### WHAT NEEDS TO BE DONE
The answer must consist solely of the lines from the one with "[347,400,437,416] rpi-eeprom ->" through the last line of the data, copied exactly, with no pictures.

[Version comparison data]
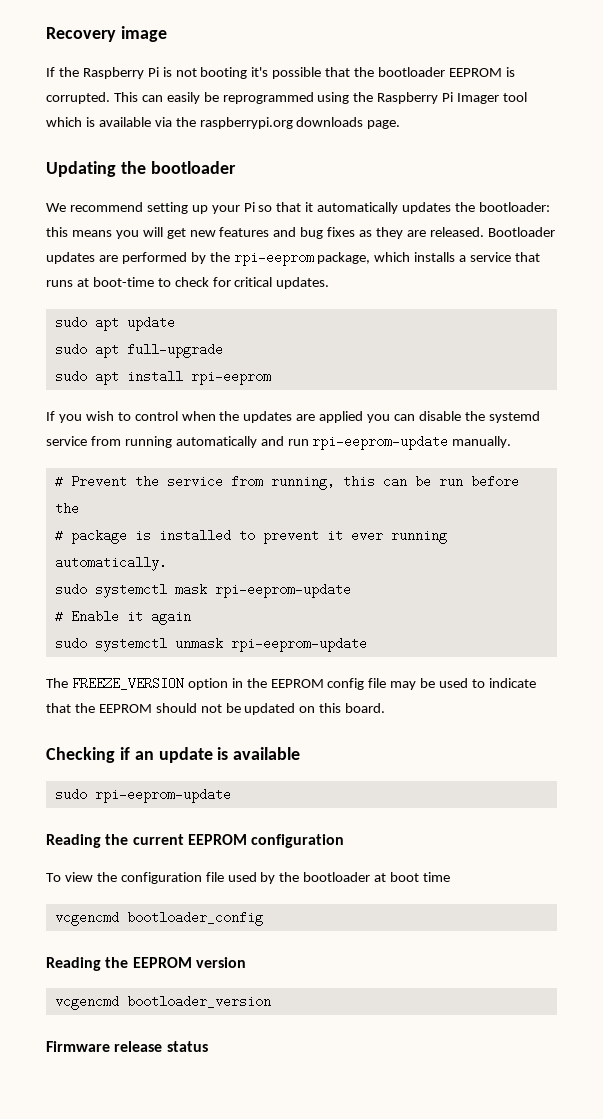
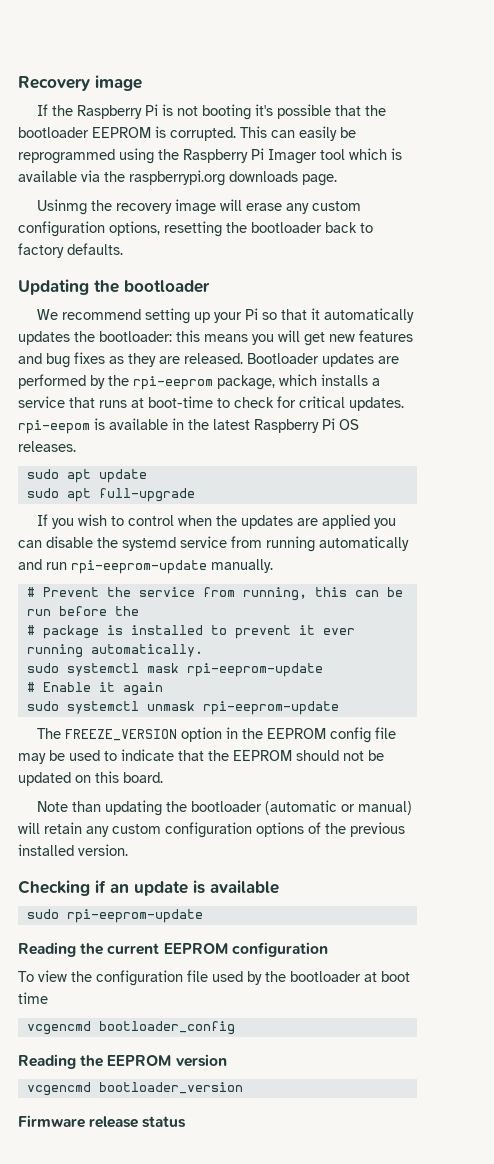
(401, 124) none -> [37,199,362,215] [18,221,373,237] [18,243,123,258] // Usinmg the recovery image will erase any custom configuration options, resetting the bootloader back to factory defaults.
(330, 283) none -> [18,418,359,434] [18,441,76,452] rpi-eepom is available in the latest Raspberry Pi OS releases.
[54,370,271,385] // sudo apt install rpi-eeprom -> (195, 495) none
(386, 708) none -> [37,800,413,816] [18,822,405,838] [18,844,128,856] // Note than updating the bootloader (automatic or manual) will retain any custom configuration options of the previous installed version.

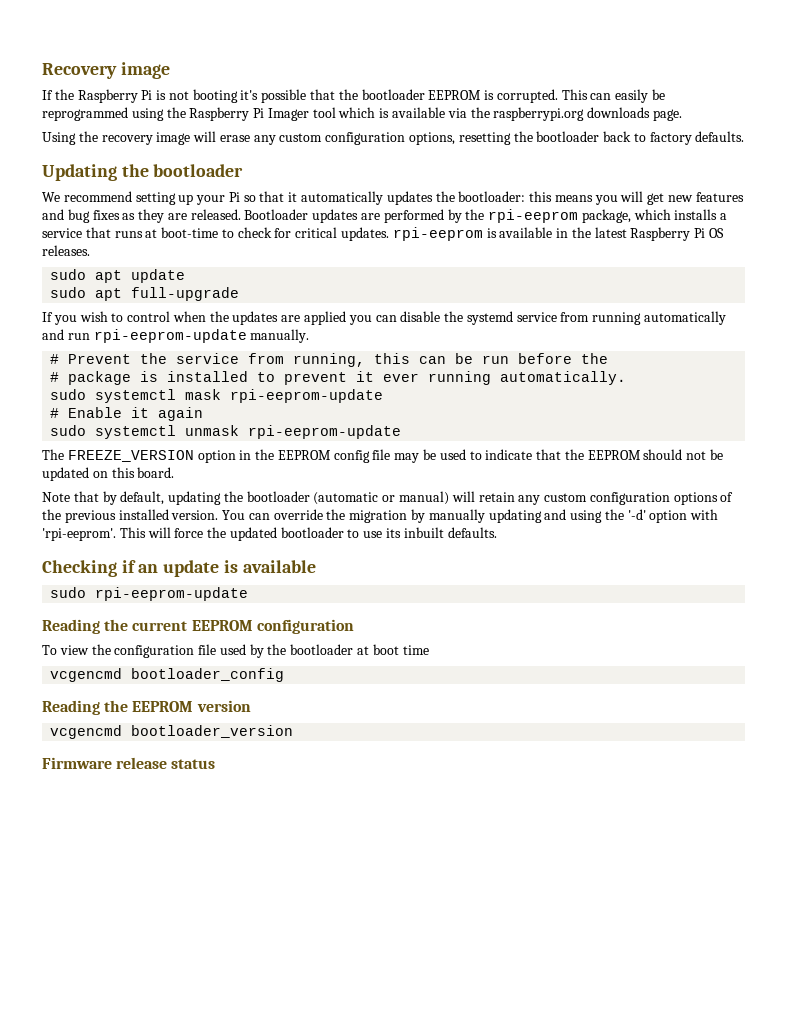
[37,199,88,215] Usinmg -> [42,132,76,145] Using
[18,420,90,434] rpi-eepom -> [392,227,483,241] rpi-eeprom
[72,801,102,812] than -> [73,491,165,505] that by default,
(128, 850) none -> [222,509,719,523] [42,527,497,541] You can override the migration by manually updating and using the '-d' option with 'rpi-eeprom'. This will force the updated bootloader to use its inbuilt defaults.

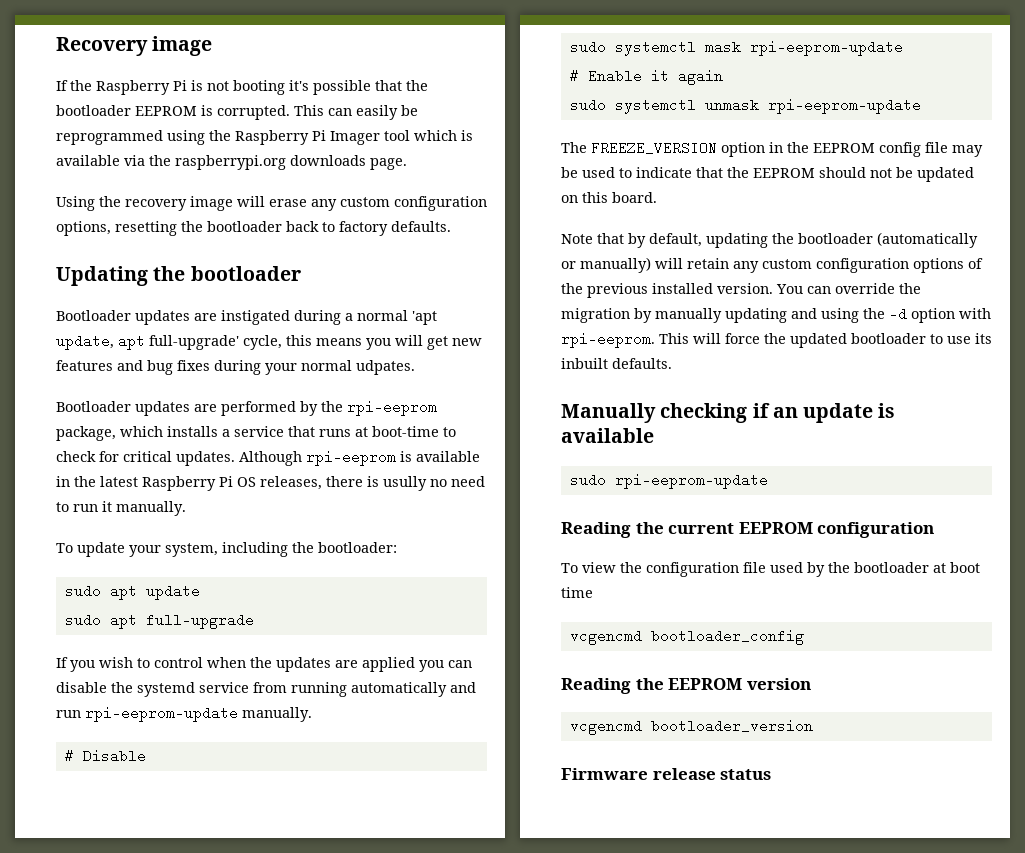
[42,191,526,205] We recommend setting up your Pi so that it automatically updates the bootloader: -> [56,310,437,325] [56,334,282,350] Bootloader updates are instigated during a normal 'apt update, apt full-upgrade' cycle,
[122,209,241,223] as they are released. -> [214,360,415,375] during your normal udpates. //
(390, 234) none -> [239,451,302,466] Although
[42,245,90,256] releases. -> [260,476,485,491] [56,501,186,516] [56,542,397,557] releases, there is usully no need to run it manually. // To update your system, including the bootloader:
[68,353,609,367] [50,371,627,385] Prevent the service from running, this can be run before the // # package is installed to prevent it ever running automatically. -> [82,749,146,763] Disable
[313,491,450,505] (automatic or manual) -> [877,232,978,248] [561,257,651,273] (automatically or manually)
[627,509,646,520] '-d' -> [889,307,907,321] -d
[42,528,116,541] 'rpi-eeprom'. -> [561,332,655,348] rpi-eeprom.
[42,560,117,577] Checking -> [561,403,748,423] Manually checking

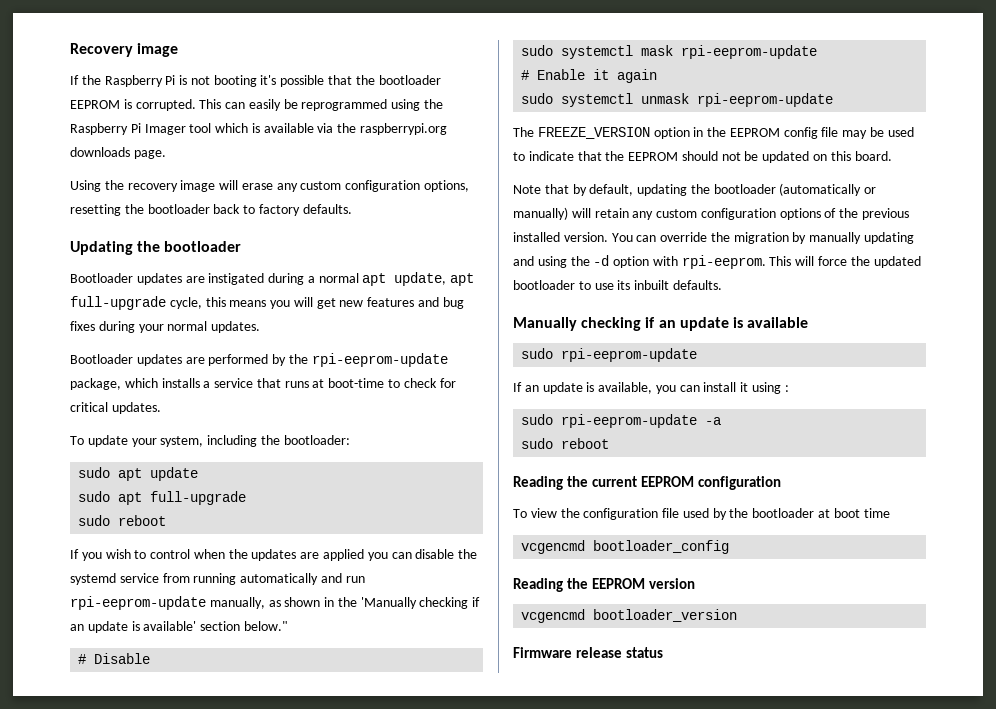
[412,311,437,325] 'apt -> [362,273,387,286] apt
[149,335,239,350] full-upgrade' -> [70,296,166,310] full-upgrade
[356,360,415,375] udpates. -> [211,321,261,333] updates.
[347,400,437,416] rpi-eeprom -> [311,353,448,367] rpi-eeprom-update
[239,450,480,466] [56,476,485,491] [56,501,186,516] Although rpi-eeprom is available in the latest Raspberry Pi OS releases, there is usully no need to run it manually. -> (161, 408) none
(254, 621) none -> [78,515,167,526] // sudo reboot
[242,707,312,722] manually. -> [209,597,481,609] [70,621,288,633] manually, as shown in the 'Manually checking if an update is available' section below."
(768, 481) none -> [513,382,789,394] [521,414,722,428] [521,438,610,449] // If an update is available, you can install it using : // sudo rpi-eeprom-update -a // sudo reboot

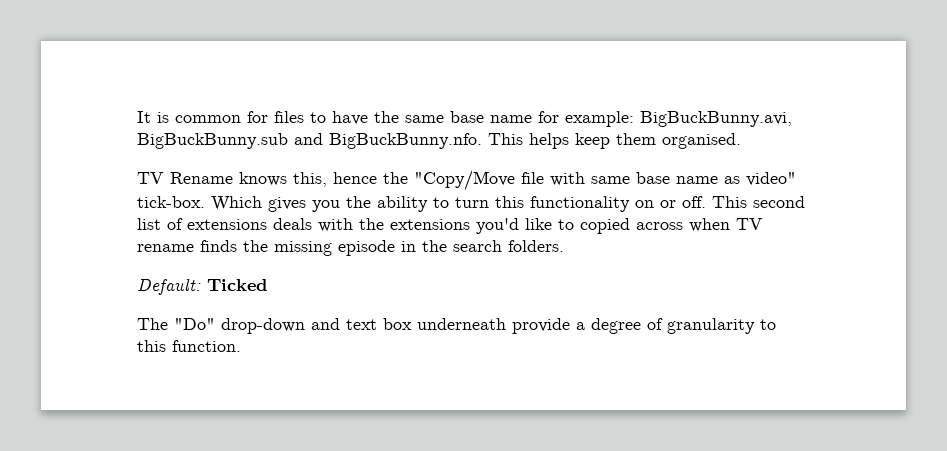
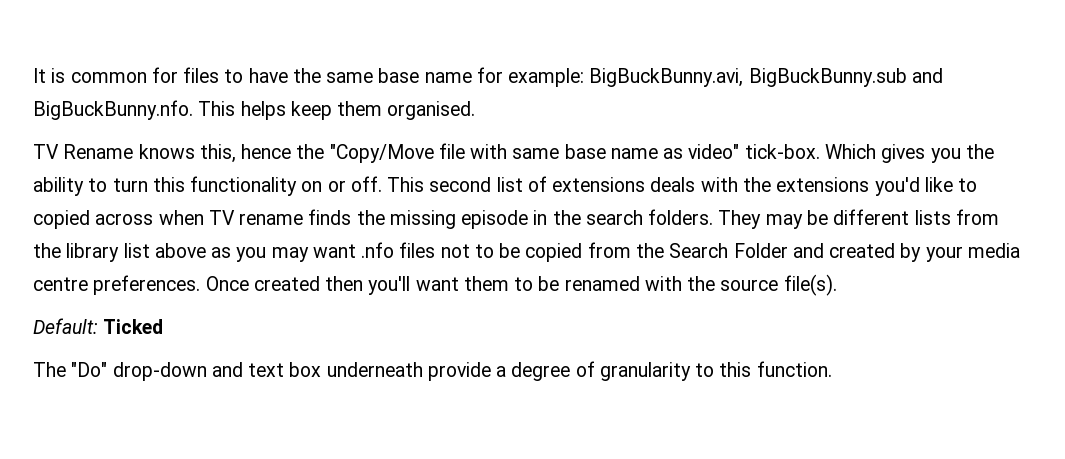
(564, 246) none -> [718,209,999,229] [33,242,1020,262] [33,274,837,296] They may be different lists from the library list above as you may want .nfo files not to be copied from the Search Folder and created by your media centre preferences. Once created then you'll want them to be renamed with the source file(s).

### TASK SOLUTION
[347,400,437,416] rpi-eeprom -> [311,353,448,367] rpi-eeprom-update
[239,450,480,466] [56,476,485,491] [56,501,186,516] Although rpi-eeprom is available in the latest Raspberry Pi OS releases, there is usully no need to run it manually. -> (161, 408) none
(254, 621) none -> [78,515,167,526] // sudo reboot
[242,707,312,722] manually. -> [209,597,481,609] [70,621,288,633] manually, as shown in the 'Manually checking if an update is available' section below."
(768, 481) none -> [513,382,789,394] [521,414,722,428] [521,438,610,449] // If an update is available, you can install it using : // sudo rpi-eeprom-update -a // sudo reboot

(564, 246) none -> [718,209,999,229] [33,242,1020,262] [33,274,837,296] They may be different lists from the library list above as you may want .nfo files not to be copied from the Search Folder and created by your media centre preferences. Once created then you'll want them to be renamed with the source file(s).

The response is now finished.